Search the data for "weight". Return each matching line.

◆ **SUPPLIED DATA**
########

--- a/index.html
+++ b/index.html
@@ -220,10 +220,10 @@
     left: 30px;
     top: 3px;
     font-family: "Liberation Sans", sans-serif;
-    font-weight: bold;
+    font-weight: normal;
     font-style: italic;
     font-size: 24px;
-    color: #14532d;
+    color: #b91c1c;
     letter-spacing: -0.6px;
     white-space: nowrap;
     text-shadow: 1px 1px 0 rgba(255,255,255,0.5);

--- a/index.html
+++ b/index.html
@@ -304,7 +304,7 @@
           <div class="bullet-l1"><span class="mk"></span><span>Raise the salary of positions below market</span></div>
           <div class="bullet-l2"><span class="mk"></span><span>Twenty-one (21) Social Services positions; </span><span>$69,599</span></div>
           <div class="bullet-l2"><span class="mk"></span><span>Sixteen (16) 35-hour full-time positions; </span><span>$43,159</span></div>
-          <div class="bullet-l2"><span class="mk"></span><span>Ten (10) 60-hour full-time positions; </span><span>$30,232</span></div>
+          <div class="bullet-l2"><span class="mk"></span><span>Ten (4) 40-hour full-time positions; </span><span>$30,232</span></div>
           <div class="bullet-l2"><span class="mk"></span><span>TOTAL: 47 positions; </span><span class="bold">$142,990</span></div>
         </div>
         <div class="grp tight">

########

◆ **RESPONSE TO THIS TASK**
-    font-weight: bold;
+    font-weight: normal;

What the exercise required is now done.